Does it makes sense to also post this on the opensubtitles.org forum? What do you think?

Pretty sure the topic FileBot - 403 Forbidden error is about the same root cause.

I tried replying to that post, but as that reply was my first post in that forum it is currently awaiting moderator approval.

With respects to KODI, see the topic New OpenSubtitles.com KODI Subtitles addon.

After reproducing the problem with the XMLRPC API I tested a development version of IINA that uses the REST API and did not encounter the Cloudflare problem. Either I got lucky and Cloudflare didn’t feel like putting up a challenge or the REST API does not have this problem.

Are you using that latest KODI addon version?

This affects all apps using the XML-RPC API, including my Android app.

A web browser can handle the Javascript returned by Cloudflare and ultimately handle the download. I wonder if a WebView would not be able to handle it. Seems an heavy workaround though.

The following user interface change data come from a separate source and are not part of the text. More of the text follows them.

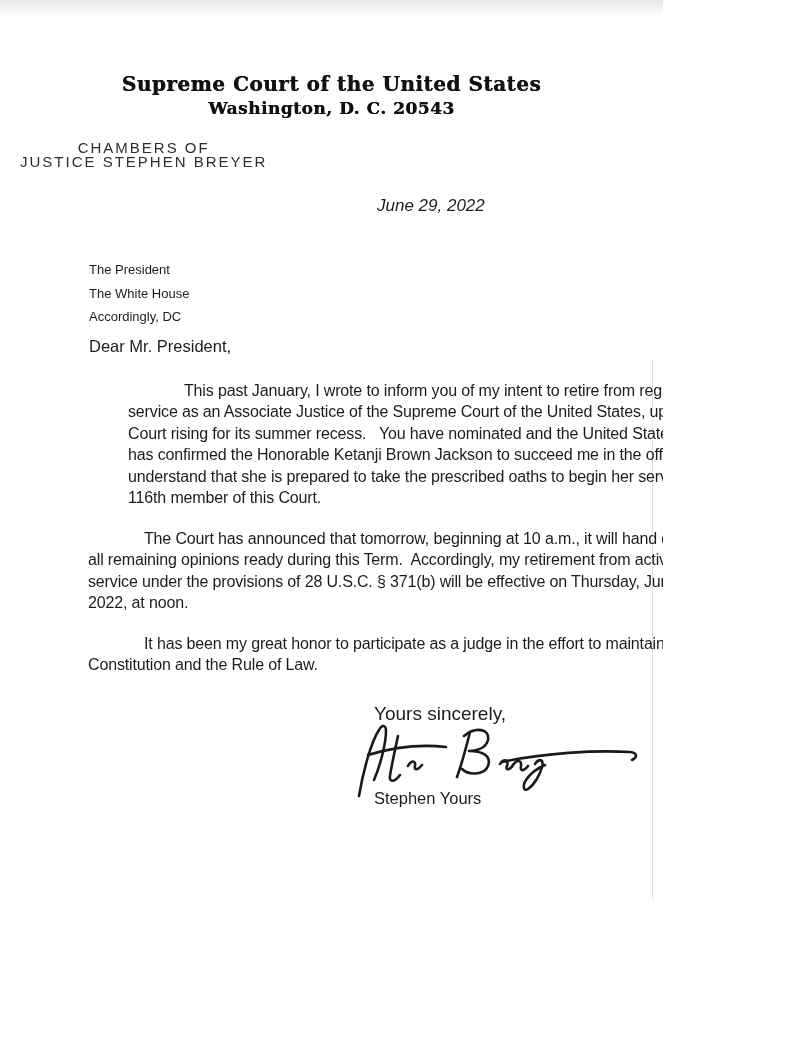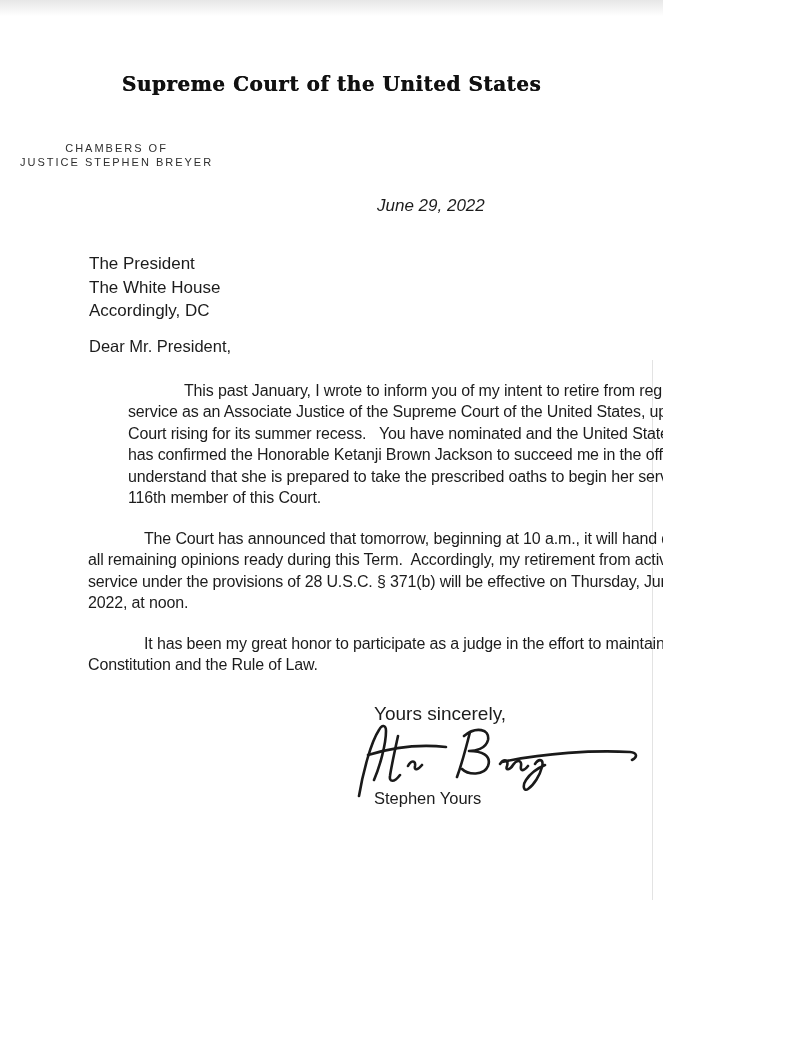--- a/index.html
+++ b/index.html
@@ -126,6 +126,7 @@
 
   <div class="letterhead">
     <div class="lh1">Supreme Court of the United States</div>
+    <div class="lh2">Washington, D. C. 20543</div>
   </div>
 
   <div class="chambers">

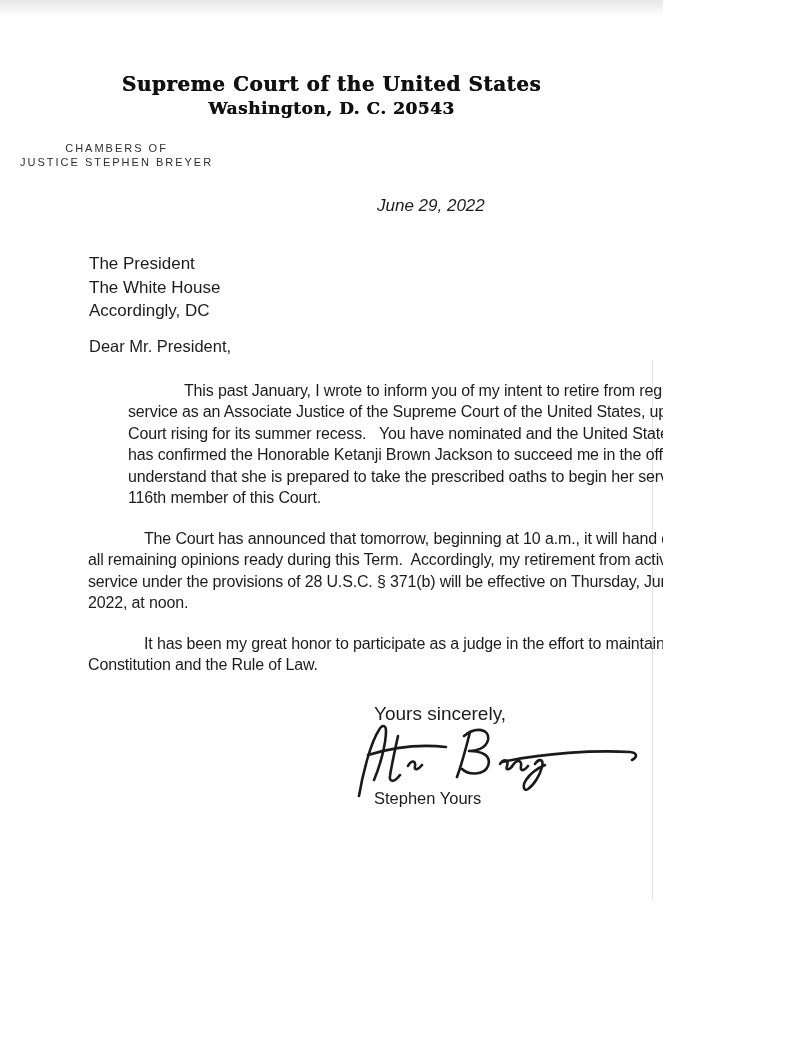--- a/index.html
+++ b/index.html
@@ -56,7 +56,7 @@
     top: 141px;
     left: 20px;
     text-align: center;
-    font-size: 11px;
+    font-size: 15px;
     color: #2e2e2e;
     letter-spacing: 2px;
     line-height: 14px;

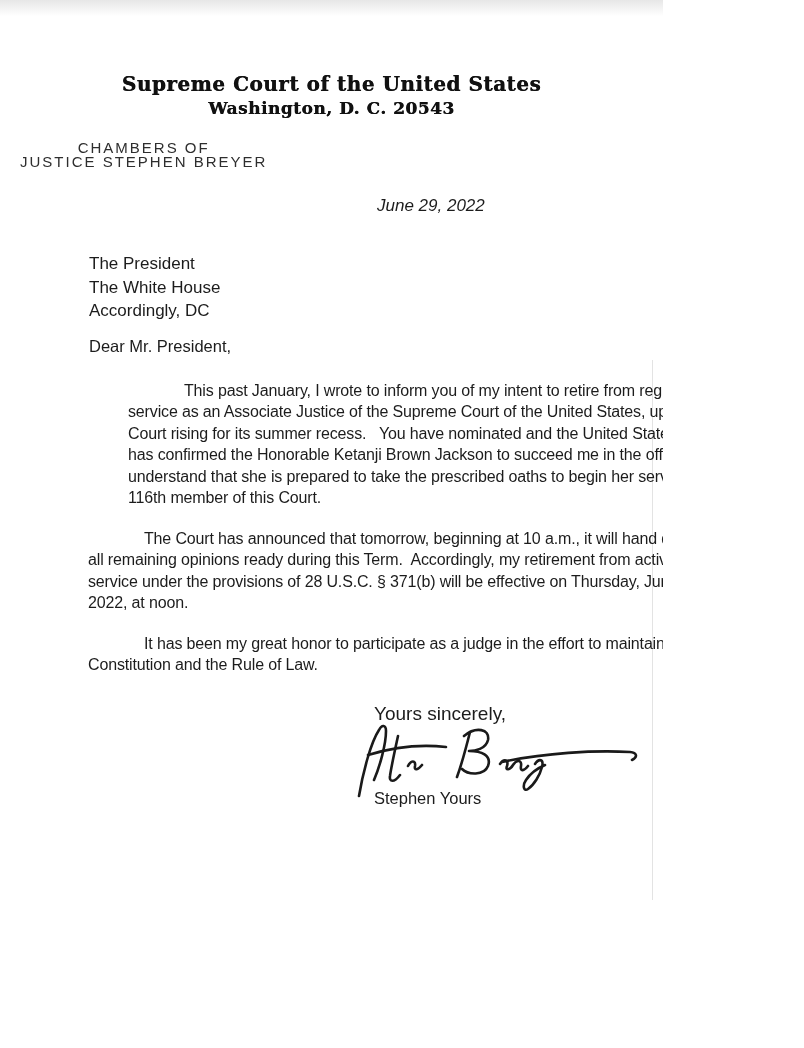--- a/index.html
+++ b/index.html
@@ -71,9 +71,9 @@
   }
   .recipient {
     position: absolute;
-    top: 252px;
+    top: 258px;
     left: 89px;
-    font-size: 17px;
+    font-size: 13px;
     line-height: 23.5px;
   }
   .salutation {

I can confirm that this workaround works (tested on Android with WebView):

If a subtitle download request fails with a 403:

  • spawn a WebView with the download URL and let Cloudflare do the check
  • once the check is done, retrieve the cookie for URL from the WebView Cookie Store
  • now in you app make the sub download request with your favorite http client with these headers:

“Host: hostname of the download URL
“User-Agent: the exact user-agent of the WebView
“Cookie: the cookie returned by Cloudflare”

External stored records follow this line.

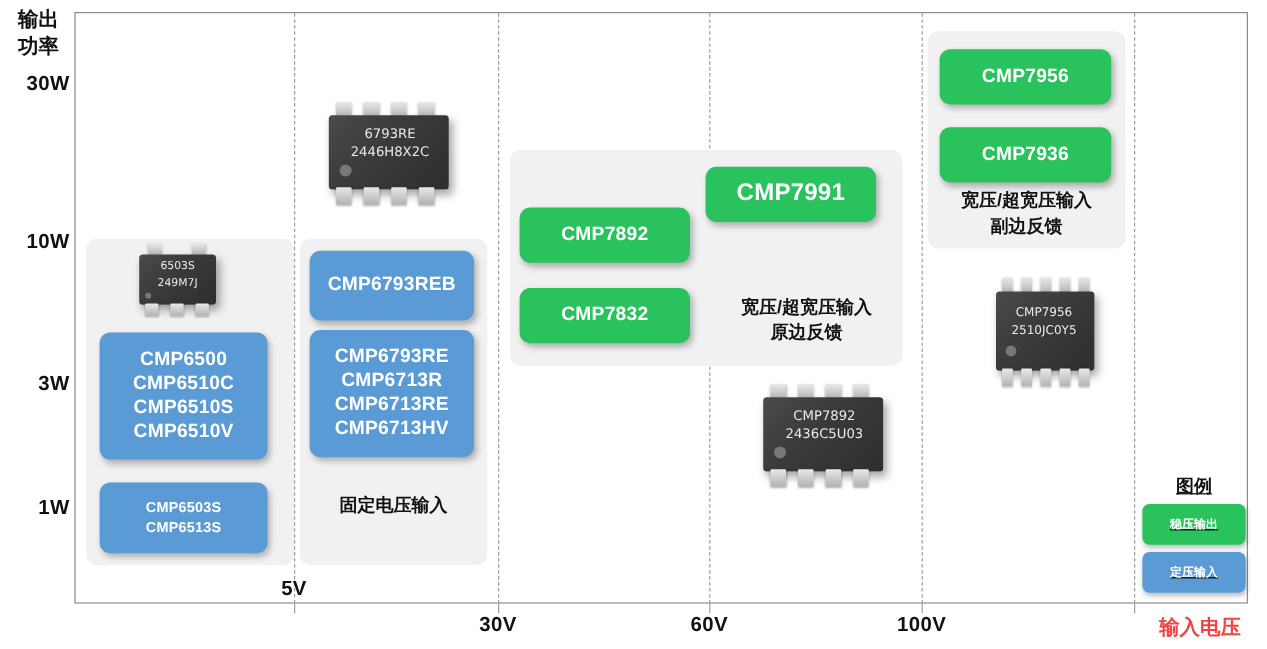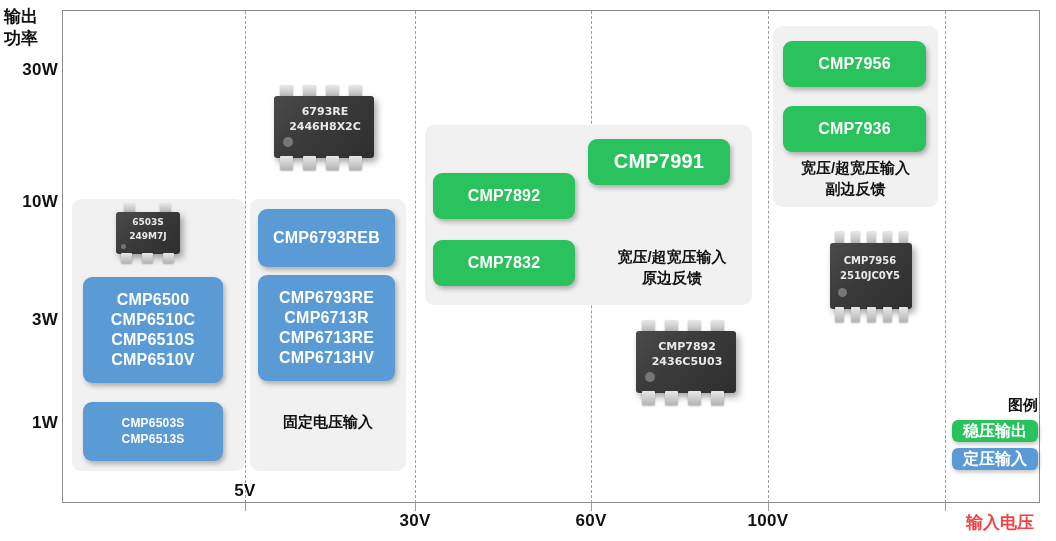--- a/index.html
+++ b/index.html
@@ -70,7 +70,7 @@
 </head>
 <body>
 
-<div id="axis-title-y" style="white-space:pre-line;">输出
+<div id="axis-title-y" style="white-space:pre-line;text-align:center;">输出
 功率</div>
 <div id="axis-title-x">输入电压</div>
 

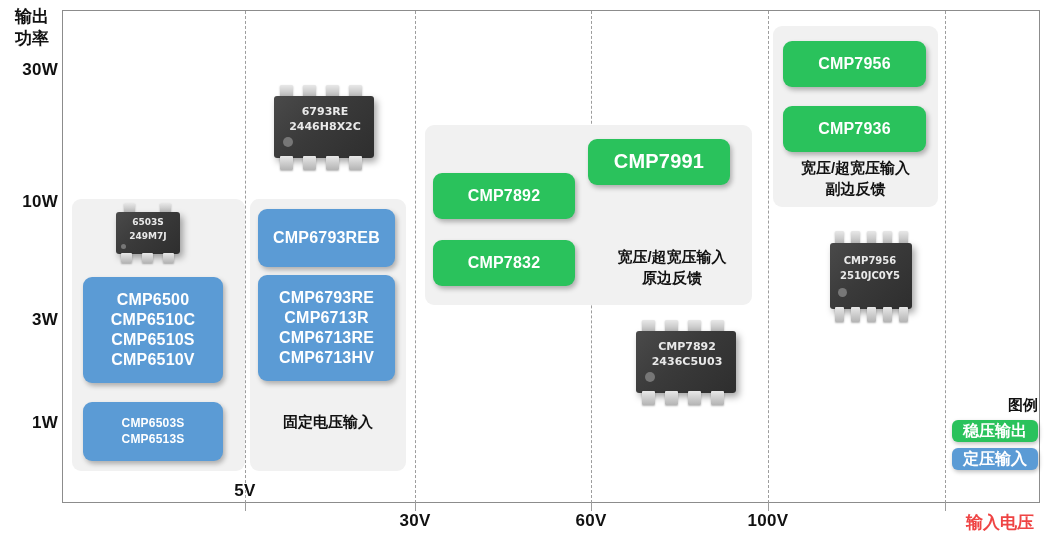--- a/index.html
+++ b/index.html
@@ -62,7 +62,7 @@
      background:linear-gradient(135deg,#4a4a4a 0%,#3a3a3a 45%,#2e2e2e 100%);
      border-radius:3px;box-shadow:3px 4px 7px rgba(0,0,0,.35);}
   .ic .mark{position:absolute;left:0;right:0;text-align:center;color:#e9e9e9;
-     font-family:"DejaVu Sans",sans-serif;font-weight:bold;}
+     font-family:"DejaVu Sans",sans-serif;font-weight:normal;}
   .ic .dot{position:absolute;border-radius:50%;background:#777;}
   .ic .pin{position:absolute;background:linear-gradient(180deg,#e8e8e8,#b4b4b4);
      border-radius:1px;box-shadow:0 1px 2px rgba(0,0,0,.3);}

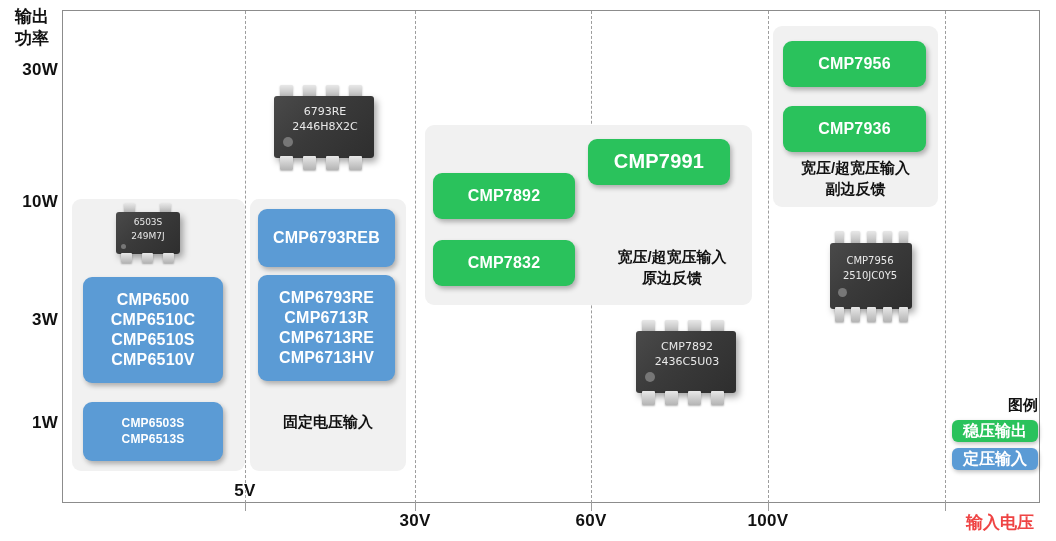--- a/index.html
+++ b/index.html
@@ -48,7 +48,7 @@
            color:#111;line-height:1.42;white-space:pre-line;}
 
   
-  #legend{position:absolute;left:952px;top:396px;width:86px;text-align:right;}
+  #legend{position:absolute;left:952px;top:396px;width:86px;text-align:center;text-decoration:underline;}
   #legend-title{font-weight:bold;font-size:15px;color:#111;margin-bottom:5px;}
   .legend-chip{height:22px;border-radius:6px;display:flex;align-items:center;
      justify-content:center;color:#fff;font-weight:bold;font-size:16px;

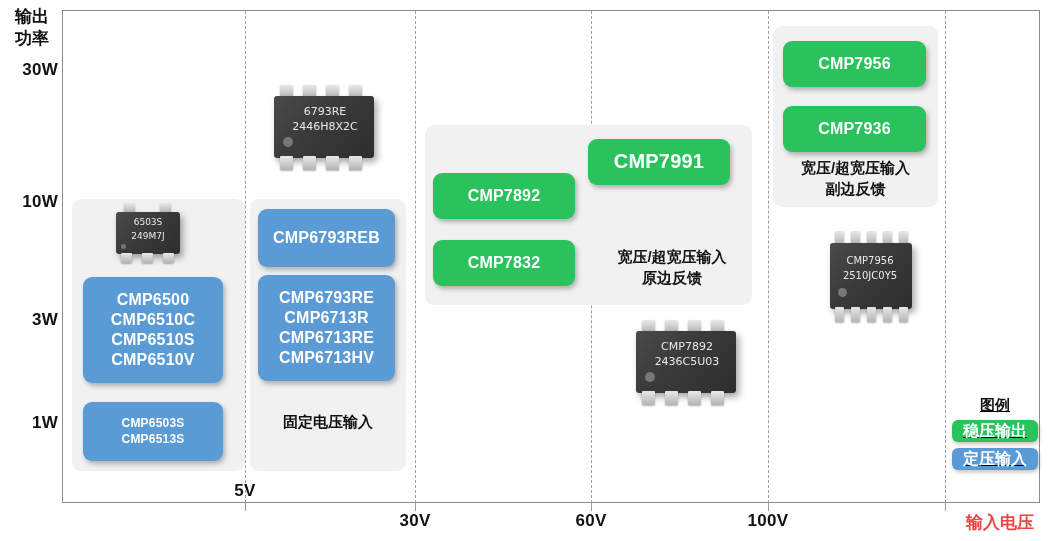--- a/index.html
+++ b/index.html
@@ -50,8 +50,8 @@
   
   #legend{position:absolute;left:952px;top:396px;width:86px;text-align:center;text-decoration:underline;}
   #legend-title{font-weight:bold;font-size:15px;color:#111;margin-bottom:5px;}
-  .legend-chip{height:22px;border-radius:6px;display:flex;align-items:center;
-     justify-content:center;color:#fff;font-weight:bold;font-size:16px;
+  .legend-chip{height:34px;border-radius:6px;display:flex;align-items:center;
+     justify-content:center;color:#fff;font-weight:bold;font-size:10px;
      margin-bottom:6px;box-shadow:1px 2px 4px rgba(0,0,0,.25);}
   .legend-chip.green{background:#2ac25c;}
   .legend-chip.blue{background:#5b9bd5;}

After you have successfully retrieved the Cookie, you can re-use it until it is eventually invalid (not sure if it ever expires). If that’s the case, retrieve a new Cookie with the same method.

I could be wrong, but from a quick read of Cloudflare documentation the workaround may not work in all cases. The idea behind the Cloudflare system is to reduce the number of times visitors are required to prove humanness by solving a CAPTCHA. From the blog post The end of the road for Cloudflare CAPTCHAs:

As a result, we can fine-tune the difficulty of the challenge itself and avoid showing visual puzzles to more than 90% of human requests, while at the same time presenting harder challenges to visitors that exhibit non-human behaviors.

This system is using heuristics to reduce not eliminate the need for a visitor to solve a CAPTCHA.

Cloudflare presented me with one of these puzzles when I was browsing the Open Subtitles web site using Firefox.

If Cloudflare decides for whatever reason to present an interactive challenge, how will the workaround react?

In the topic Download requests result in http error 403 “Forbidden” Open Subtitles responded indicating the problem has been corrected. I just finished testing and downloaded worked for me.

DO NOT forget about the end of 2023 deadline to convert to the REST API as discussed in OpenSubtitles.org API deprecation and end of life.